**Problem requirements:**
Which of the lines in the data mention the string "plane"? List them all.
-- Material provided follows --
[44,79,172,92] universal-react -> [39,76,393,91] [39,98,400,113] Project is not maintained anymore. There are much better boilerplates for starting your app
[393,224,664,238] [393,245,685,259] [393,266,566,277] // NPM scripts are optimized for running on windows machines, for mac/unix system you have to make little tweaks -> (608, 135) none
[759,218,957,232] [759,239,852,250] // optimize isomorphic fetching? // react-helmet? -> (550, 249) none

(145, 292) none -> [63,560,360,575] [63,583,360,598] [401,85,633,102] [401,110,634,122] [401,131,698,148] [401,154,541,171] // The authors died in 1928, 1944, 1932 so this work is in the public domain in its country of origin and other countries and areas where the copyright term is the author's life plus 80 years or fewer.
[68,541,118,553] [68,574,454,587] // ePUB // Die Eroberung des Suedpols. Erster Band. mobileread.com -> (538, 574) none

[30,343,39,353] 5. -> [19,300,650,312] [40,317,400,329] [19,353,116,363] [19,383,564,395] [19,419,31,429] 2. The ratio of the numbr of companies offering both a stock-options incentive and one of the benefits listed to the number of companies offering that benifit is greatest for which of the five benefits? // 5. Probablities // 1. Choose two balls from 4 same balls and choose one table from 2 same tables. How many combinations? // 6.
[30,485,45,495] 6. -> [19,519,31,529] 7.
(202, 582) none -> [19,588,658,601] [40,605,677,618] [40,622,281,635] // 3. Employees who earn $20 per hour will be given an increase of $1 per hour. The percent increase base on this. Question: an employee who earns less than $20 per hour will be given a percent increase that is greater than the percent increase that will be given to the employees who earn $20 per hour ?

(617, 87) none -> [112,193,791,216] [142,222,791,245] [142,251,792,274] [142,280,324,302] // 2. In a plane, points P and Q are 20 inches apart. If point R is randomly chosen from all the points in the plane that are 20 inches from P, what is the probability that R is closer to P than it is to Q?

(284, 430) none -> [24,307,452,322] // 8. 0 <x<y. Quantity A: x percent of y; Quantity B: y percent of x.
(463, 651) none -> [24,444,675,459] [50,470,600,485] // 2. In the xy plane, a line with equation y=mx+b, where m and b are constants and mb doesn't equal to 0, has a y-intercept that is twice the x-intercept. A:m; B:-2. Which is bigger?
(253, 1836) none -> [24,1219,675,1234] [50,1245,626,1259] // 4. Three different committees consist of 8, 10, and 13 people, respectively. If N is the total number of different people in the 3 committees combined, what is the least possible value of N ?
-- Material provided concluded --
**Result:**
(617, 87) none -> [112,193,791,216] [142,222,791,245] [142,251,792,274] [142,280,324,302] // 2. In a plane, points P and Q are 20 inches apart. If point R is randomly chosen from all the points in the plane that are 20 inches from P, what is the probability that R is closer to P than it is to Q?
(463, 651) none -> [24,444,675,459] [50,470,600,485] // 2. In the xy plane, a line with equation y=mx+b, where m and b are constants and mb doesn't equal to 0, has a y-intercept that is twice the x-intercept. A:m; B:-2. Which is bigger?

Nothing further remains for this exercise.